■ INFORMATION PROVIDED:
*** Block opens ***
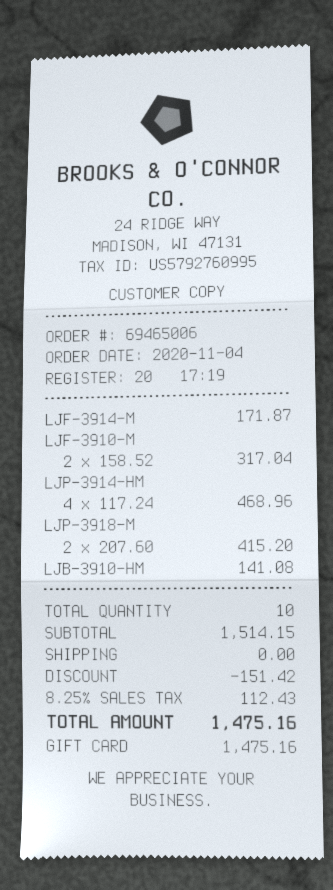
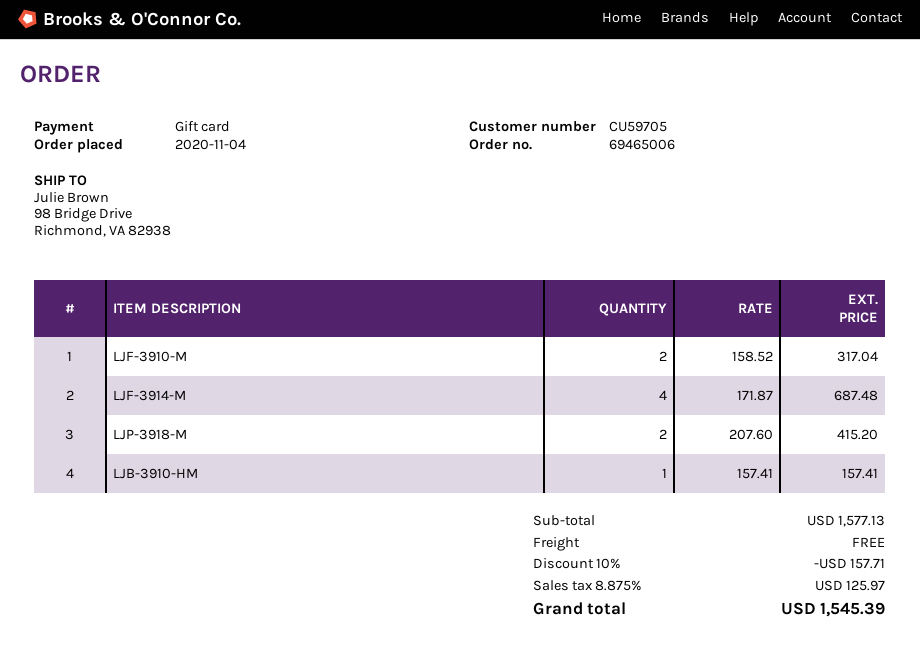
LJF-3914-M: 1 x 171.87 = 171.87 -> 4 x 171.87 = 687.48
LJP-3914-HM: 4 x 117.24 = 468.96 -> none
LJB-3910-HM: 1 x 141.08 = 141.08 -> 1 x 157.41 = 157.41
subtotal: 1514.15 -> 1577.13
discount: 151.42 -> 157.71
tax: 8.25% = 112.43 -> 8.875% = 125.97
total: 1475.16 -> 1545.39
*** Block closes ***
■ WHAT THE EXERCISE ASKS: Retype all the records shown above, character for character. Omit every picture.

■ RESPONSE:
LJF-3914-M: 1 x 171.87 = 171.87 -> 4 x 171.87 = 687.48
LJP-3914-HM: 4 x 117.24 = 468.96 -> none
LJB-3910-HM: 1 x 141.08 = 141.08 -> 1 x 157.41 = 157.41
subtotal: 1514.15 -> 1577.13
discount: 151.42 -> 157.71
tax: 8.25% = 112.43 -> 8.875% = 125.97
total: 1475.16 -> 1545.39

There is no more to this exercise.